**Exercise goal**
Only the lines of the data holding the string "Long" need to be returned.

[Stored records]
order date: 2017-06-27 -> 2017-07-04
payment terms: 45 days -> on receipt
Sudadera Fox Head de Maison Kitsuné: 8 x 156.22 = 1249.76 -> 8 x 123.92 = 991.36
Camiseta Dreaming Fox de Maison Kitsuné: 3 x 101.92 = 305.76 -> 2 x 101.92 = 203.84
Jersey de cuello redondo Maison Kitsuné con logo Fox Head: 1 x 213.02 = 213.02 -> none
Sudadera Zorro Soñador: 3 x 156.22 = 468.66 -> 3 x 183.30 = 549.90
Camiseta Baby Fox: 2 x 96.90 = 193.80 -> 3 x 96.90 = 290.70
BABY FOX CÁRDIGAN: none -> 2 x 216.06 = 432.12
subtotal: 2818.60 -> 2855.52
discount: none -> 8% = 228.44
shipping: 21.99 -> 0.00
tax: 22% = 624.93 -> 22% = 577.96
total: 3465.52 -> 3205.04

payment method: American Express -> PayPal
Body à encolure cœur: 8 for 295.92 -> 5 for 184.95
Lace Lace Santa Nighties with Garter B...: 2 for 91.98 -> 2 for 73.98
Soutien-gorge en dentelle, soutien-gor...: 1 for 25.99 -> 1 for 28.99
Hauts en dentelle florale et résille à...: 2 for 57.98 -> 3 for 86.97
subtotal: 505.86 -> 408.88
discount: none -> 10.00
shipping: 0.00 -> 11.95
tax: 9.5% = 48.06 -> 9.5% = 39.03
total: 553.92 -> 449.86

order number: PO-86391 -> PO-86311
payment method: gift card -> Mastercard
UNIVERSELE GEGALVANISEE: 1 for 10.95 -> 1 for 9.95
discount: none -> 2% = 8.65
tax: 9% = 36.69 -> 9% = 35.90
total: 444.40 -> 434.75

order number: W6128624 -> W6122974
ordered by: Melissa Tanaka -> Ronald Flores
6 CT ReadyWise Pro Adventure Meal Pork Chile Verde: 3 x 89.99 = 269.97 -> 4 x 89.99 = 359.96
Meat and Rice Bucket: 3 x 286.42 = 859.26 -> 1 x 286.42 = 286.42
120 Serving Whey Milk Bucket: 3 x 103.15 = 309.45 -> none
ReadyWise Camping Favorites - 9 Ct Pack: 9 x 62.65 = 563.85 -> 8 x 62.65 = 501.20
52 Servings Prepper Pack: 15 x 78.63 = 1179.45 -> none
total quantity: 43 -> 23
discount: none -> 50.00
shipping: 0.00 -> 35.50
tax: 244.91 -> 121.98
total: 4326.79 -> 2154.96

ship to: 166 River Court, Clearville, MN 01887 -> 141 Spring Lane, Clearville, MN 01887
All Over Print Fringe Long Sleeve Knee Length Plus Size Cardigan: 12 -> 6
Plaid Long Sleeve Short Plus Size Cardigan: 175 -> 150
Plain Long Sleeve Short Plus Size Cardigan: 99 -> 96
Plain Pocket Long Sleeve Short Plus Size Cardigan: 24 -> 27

**Written solution**
All Over Print Fringe Long Sleeve Knee Length Plus Size Cardigan: 12 -> 6
Plaid Long Sleeve Short Plus Size Cardigan: 175 -> 150
Plain Long Sleeve Short Plus Size Cardigan: 99 -> 96
Plain Pocket Long Sleeve Short Plus Size Cardigan: 24 -> 27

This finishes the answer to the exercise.